You are viewing a plain text version of this content. The canonical link for it is here.
Posted to common-user@hadoop.apache.org by stephen mulcahy <st...@deri.org> on 2009/06/10 16:39:19 UTC

Hadoop benchmarking

Hi,

I'm currently doing some testing of different configurations using the 
Hadoop Sort as follows,

bin/hadoop jar hadoop-*-examples.jar randomwriter 
-Dtest.randomwrite.total_bytes=107374182400 /benchmark100

bin/hadoop jar hadoop-*-examples.jar sort /benchmark100 rand-sort

The only changes I've made from the standard config are the following in 
conf/mapred-site.xml

    <property>
      <name>mapred.child.java.opts</name>
      <value>-Xmx1024M</value>
    </property>

    <property>
      <name>mapred.tasktracker.map.tasks.maximum</name>
      <value>8</value>
    </property>

    <property>
      <name>mapred.tasktracker.reduce.tasks.maximum</name>
      <value>4</value>
    </property>

I'm running this on 4 systems, each with 8 processor cores and 4 
separate disks.

Is there anything else I should change to stress memory more?
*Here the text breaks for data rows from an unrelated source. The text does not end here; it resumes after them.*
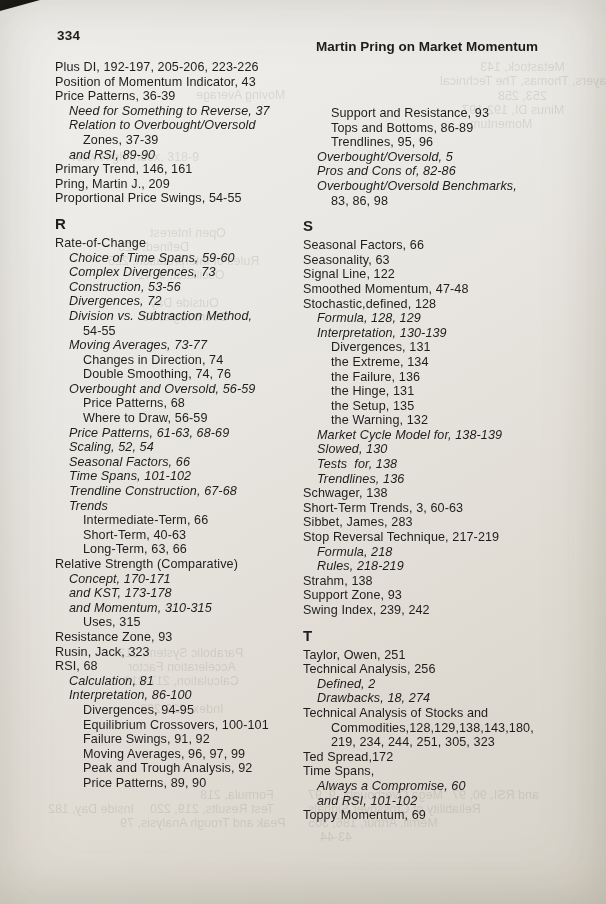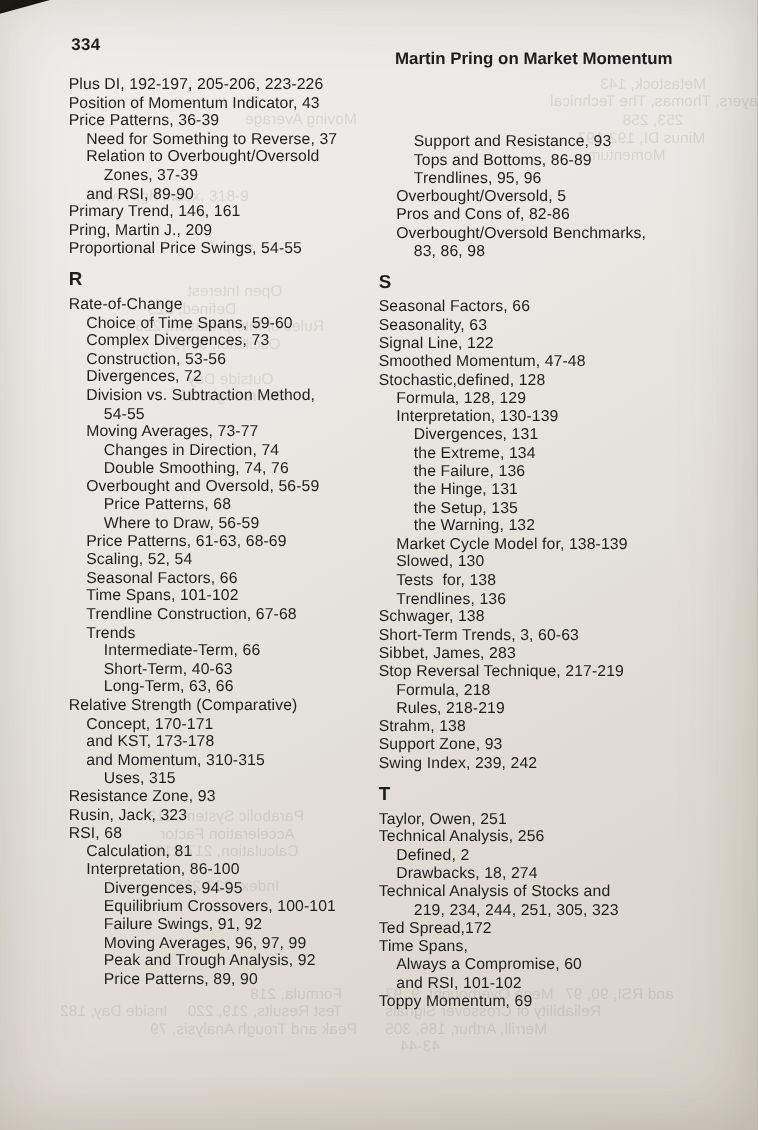--- a/index.html
+++ b/index.html
@@ -23,7 +23,7 @@
   .col-left{left:55px;}
   .col-right{left:303px;margin-top:46px;}
   .line{font-size:12.6px;line-height:14.6px;white-space:pre;letter-spacing:.1px;}
-  .ind1{padding-left:14px;}
+  .ind1{padding-left:14px;font-style:italic;}
   .ind2{padding-left:28px;}
   .sect{font-size:15px;font-weight:bold;line-height:18px;margin-top:9px;margin-bottom:3px;letter-spacing:.3px;}
   .ghost-layer{position:absolute;inset:0;pointer-events:none;}

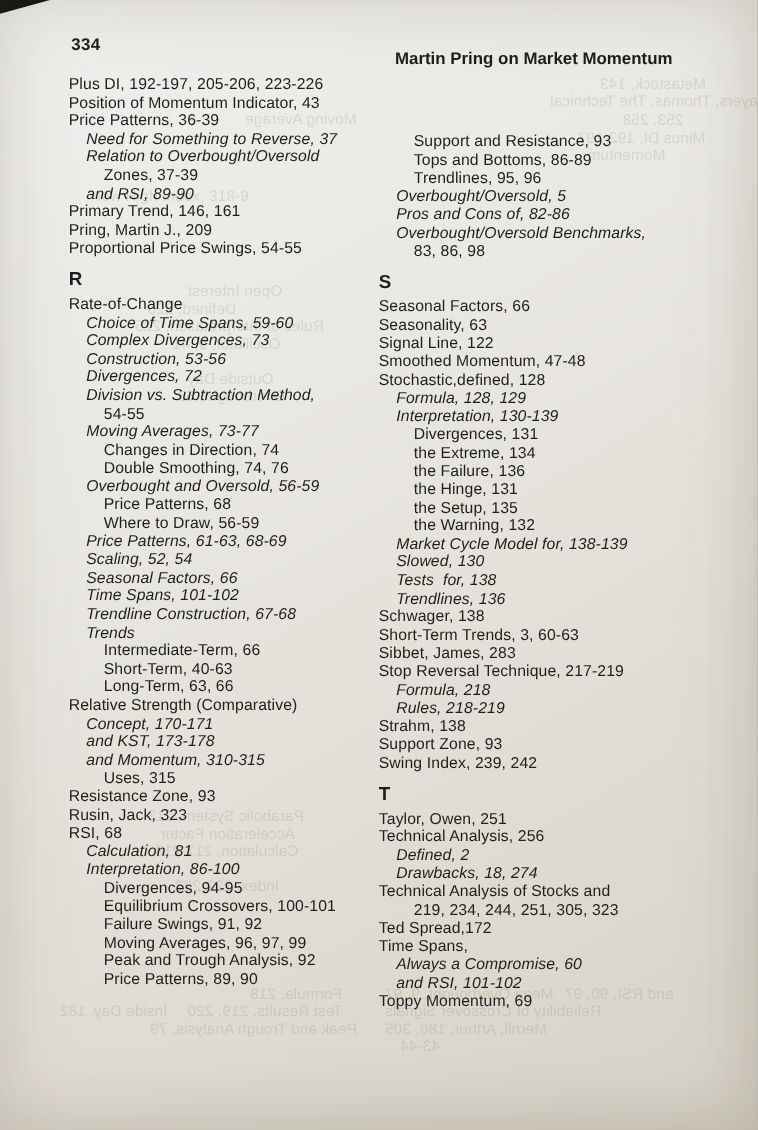--- a/index.html
+++ b/index.html
@@ -163,6 +163,7 @@
       <div class="line ind1">Defined, 2</div>
       <div class="line ind1">Drawbacks, 18, 274</div>
       <div class="line ind0">Technical Analysis of Stocks and</div>
+      <div class="line ind2">Commodities,128,129,138,143,180,</div>
       <div class="line ind2">219, 234, 244, 251, 305, 323</div>
       <div class="line ind0">Ted Spread,172</div>
       <div class="line ind0">Time Spans,</div>

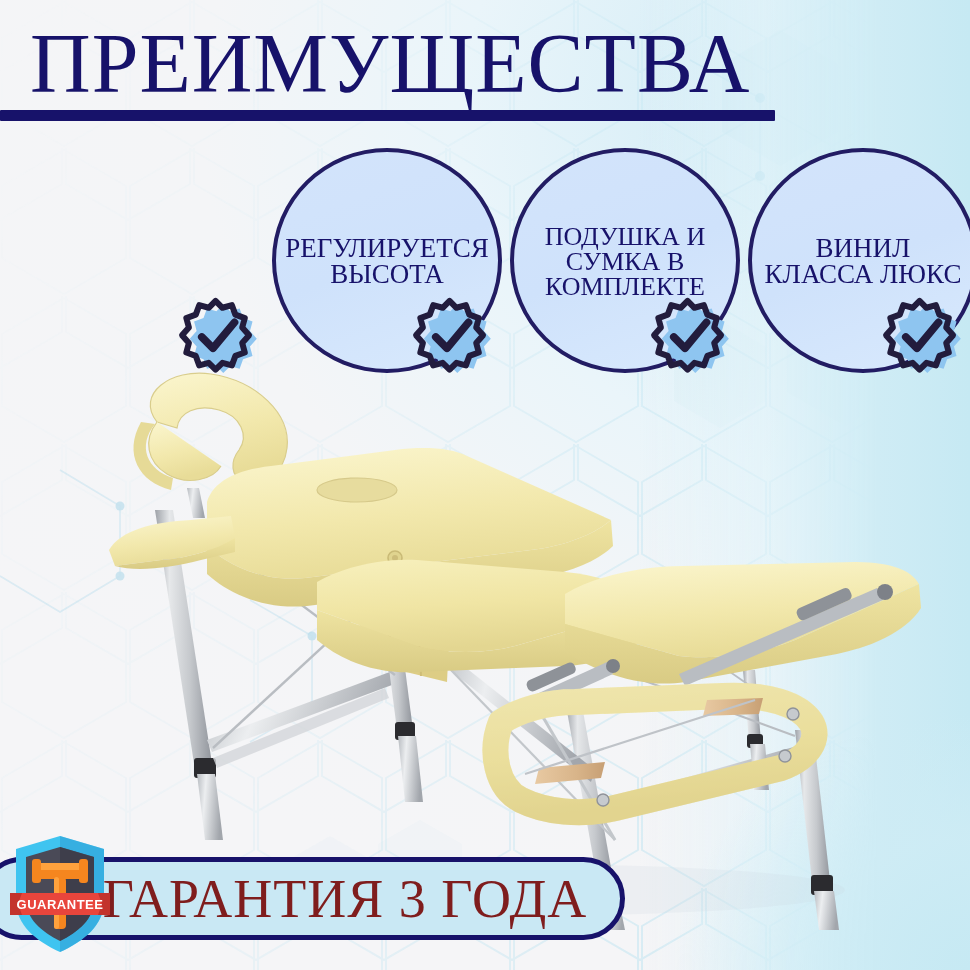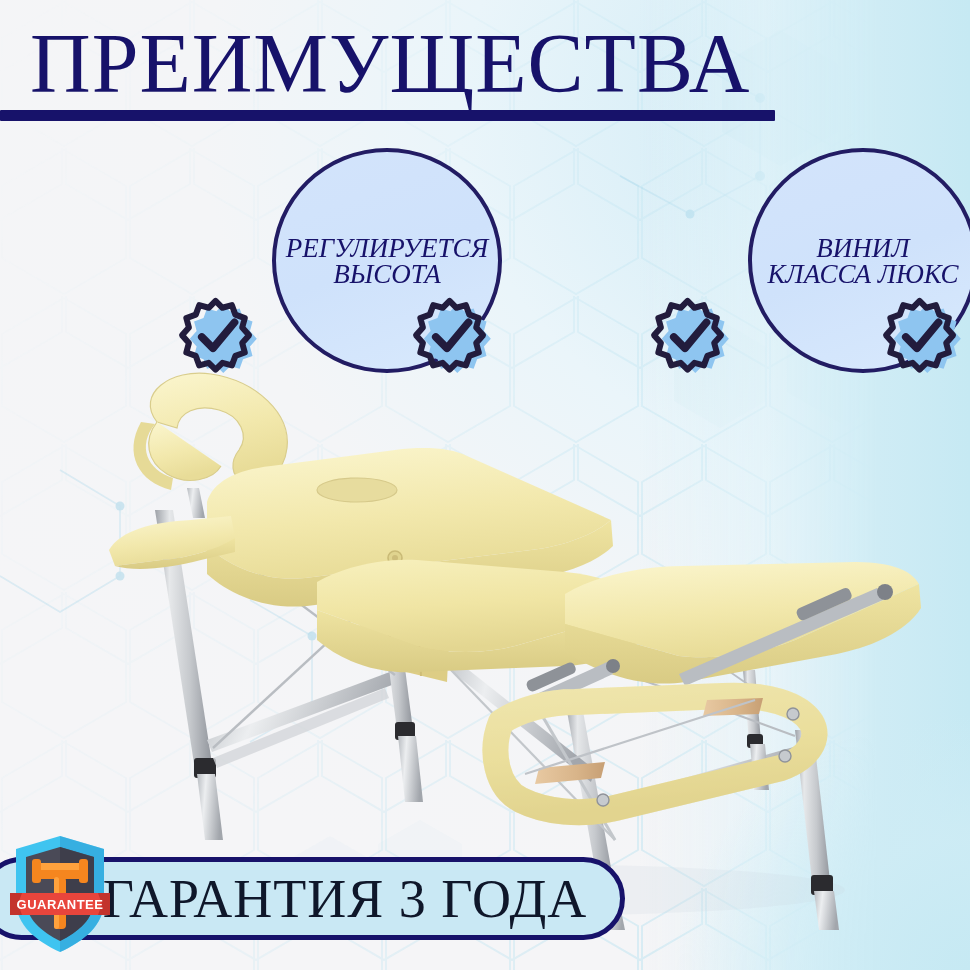--- a/index.html
+++ b/index.html
@@ -49,7 +49,6 @@
   }
   .circle.c2,.circle.c3,.circle.c4{
     background:linear-gradient(160deg,#d3e4fb 0%, #cfe2fb 50%, #d8e9fd 100%);
-    font-style:italic;
   }
   .circle-label{
     position:absolute;left:50%;top:50%;transform:translate(-50%,-50%);

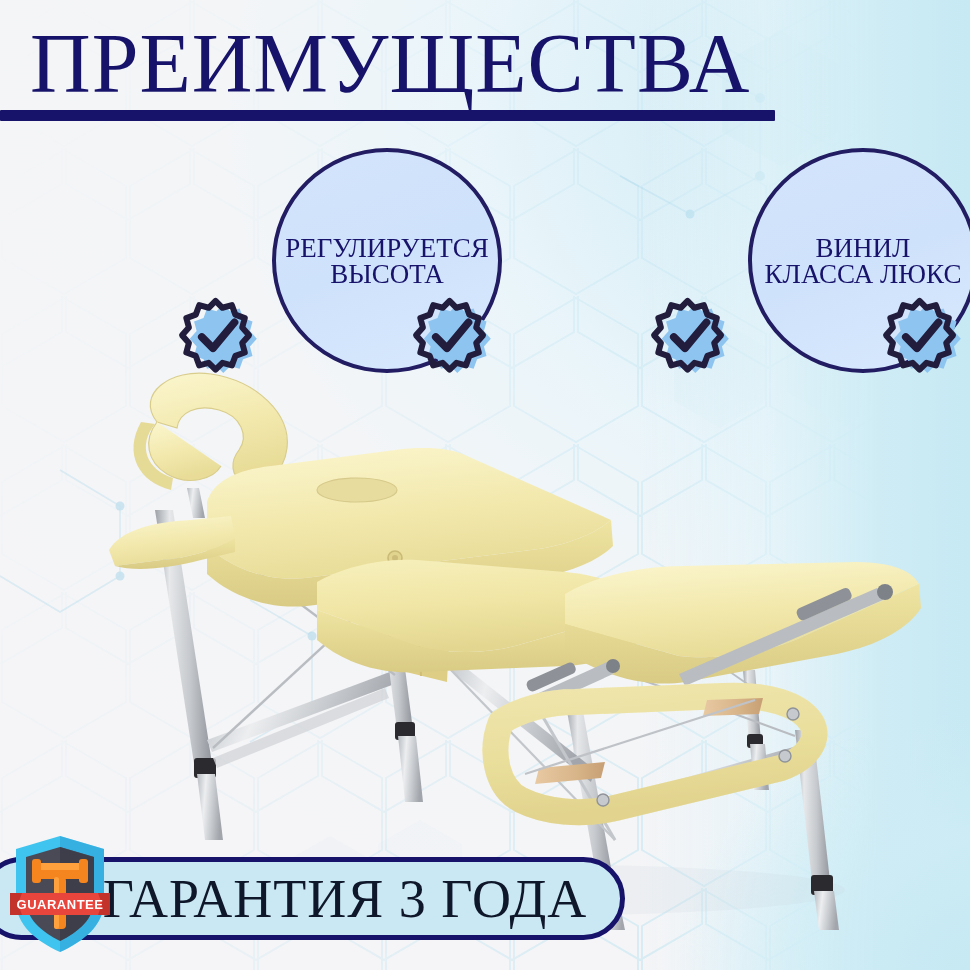--- a/index.html
+++ b/index.html
@@ -157,6 +157,11 @@
     <polyline fill="none" stroke="#221c3d" stroke-width="9" stroke-linecap="round" stroke-linejoin="round" points="30,50 43,63 68,33"></polyline>
   </svg>
 
+  <div class="circle c3" style="left:510px;top:148px;">
+    <div class="circle-label three">ПОДУШКА И
+СУМКА В
+КОМПЛЕКТЕ</div>
+  </div>
   <svg class="seal" style="left:648px;top:294px;" viewBox="0 0 100 100">
     <polygon fill="#8ec5f0" points="55,12 63,20 74,17 78,28 89,32 86,43 94,52 86,61 89,72 78,76 74,87 63,84 55,92 47,84 36,87 32,76 21,72 24,61 16,52 24,43 21,32 32,28 36,17 47,20"></polygon>
     <polygon fill="none" stroke="#221c3d" stroke-width="7" stroke-linejoin="round" points="46,8 54,16 65,13 69,24 80,28 77,39 85,48 77,57 80,68 69,72 65,83 54,80 46,88 38,80 27,83 23,72 12,68 15,57 7,48 15,39 12,28 23,24 27,13 38,16"></polygon>

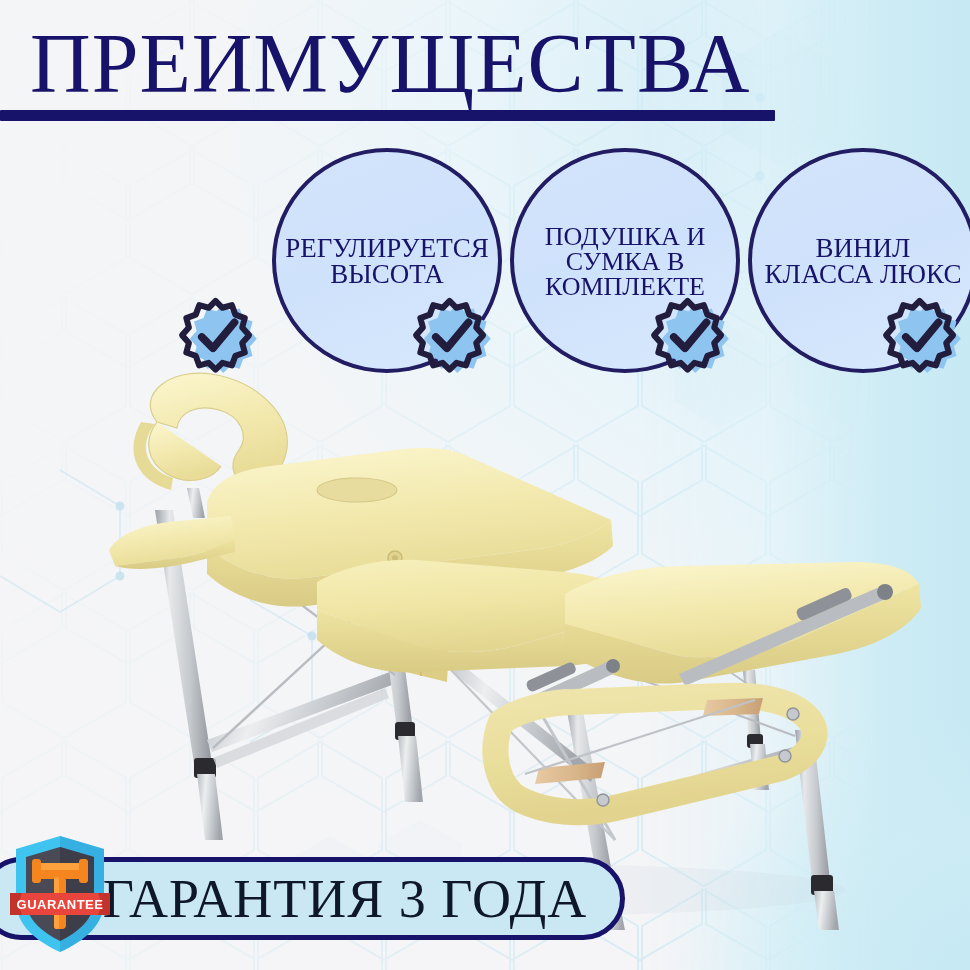--- a/index.html
+++ b/index.html
@@ -73,7 +73,7 @@
   .banner-text{
     position:absolute;left:95px;top:857px;width:500px;height:83px;
     display:flex;align-items:center;justify-content:center;
-    color:#0f172a;font-size:54px;letter-spacing:1px;white-space:nowrap;
+    color:#7f1d1d;font-size:54px;letter-spacing:1px;white-space:nowrap;
     font-family:"Liberation Serif",serif;
   }
   .shield{position:absolute;left:8px;top:833px;width:104px;height:122px;}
The 
systems in questions have 16GB of memory but the most thats getting used 
during a run of this benchmark is about 2GB (and most of that seems to 
be os caching).

Thanks,

-stephen

-- 
Stephen Mulcahy, DI2, Digital Enterprise Research Institute,
NUI Galway, IDA Business Park, Lower Dangan, Galway, Ireland
http://di2.deri.ie    http://webstar.deri.ie    http://sindice.com

Re: Hadoop benchmarking

Posted by Matei Zaharia <ma...@cloudera.com>.
Owen, one problem with Arun's slide deck is that while it lists the
parameters that matter, it doesn't list suggested values for them. Do you
have any guide about that? In particular, the only places I know that talk
about how to set these parameters are
http://www.cloudera.com/blog/2009/03/30/configuration-parameters-what-can-you-just-ignore/and
http://wiki.apache.org/hadoop/FAQ#3.

On Wed, Jun 10, 2009 at 12:14 PM, Owen O'Malley <om...@apache.org> wrote:

> Take a look at Arun's slide deck on Hadoop performance:
>
> http://bit.ly/EDCg3
>
> It is important to get io.sort.mb large enough, the io.sort.factor should
> be closer to 100 instead of 10. I'd also use large block sizes to reduce the
> number of maps. Please see the deck for other important factors.
>
> -- Owen
>

Re: Hadoop benchmarking

Posted by Owen O'Malley <om...@apache.org>.
Take a look at Arun's slide deck on Hadoop performance:

http://bit.ly/EDCg3

It is important to get io.sort.mb large enough, the io.sort.factor  
should be closer to 100 instead of 10. I'd also use large block sizes  
to reduce the number of maps. Please see the deck for other important  
factors.

-- Owen

Re: Hadoop benchmarking

Posted by Aaron Kimball <aa...@cloudera.com>.
Hi Stephen,

That will set the maximum heap allowable, but doesn't tell Hadoop's internal
systems necessarily to take advantage of it. There's a number of other
settings that adjust performance. At Cloudera we have a config tool that
generates Hadoop configurations with reasonable first-approximation values
for your cluster -- check out http://my.cloudera.com and look at the
hadoop-site.xml it generates. If you start from there you might find a
better parameter space to explore. Please share back your findings -- we'd
love to tweak the tool even more with some external feedback :)

- Aaron


On Wed, Jun 10, 2009 at 7:39 AM, stephen mulcahy
<st...@deri.org>wrote:

> Hi,
>
> I'm currently doing some testing of different configurations using the
> Hadoop Sort as follows,
>
> bin/hadoop jar hadoop-*-examples.jar randomwriter
> -Dtest.randomwrite.total_bytes=107374182400 /benchmark100
>
> bin/hadoop jar hadoop-*-examples.jar sort /benchmark100 rand-sort
>
> The only changes I've made from the standard config are the following in
> conf/mapred-site.xml
>
>   <property>
>     <name>mapred.child.java.opts</name>
>     <value>-Xmx1024M</value>
>   </property>
>
>   <property>
>     <name>mapred.tasktracker.map.tasks.maximum</name>
>     <value>8</value>
>   </property>
>
>   <property>
>     <name>mapred.tasktracker.reduce.tasks.maximum</name>
>     <value>4</value>
>   </property>
>
> I'm running this on 4 systems, each with 8 processor cores and 4 separate
> disks.
>
> Is there anything else I should change to stress memory more? The systems
> in questions have 16GB of memory but the most thats getting used during a
> run of this benchmark is about 2GB (and most of that seems to be os
> caching).
>
> Thanks,
>
> -stephen
>
> --
> Stephen Mulcahy, DI2, Digital Enterprise Research Institute,
> NUI Galway, IDA Business Park, Lower Dangan, Galway, Ireland
> http://di2.deri.ie    http://webstar.deri.ie    http://sindice.com
>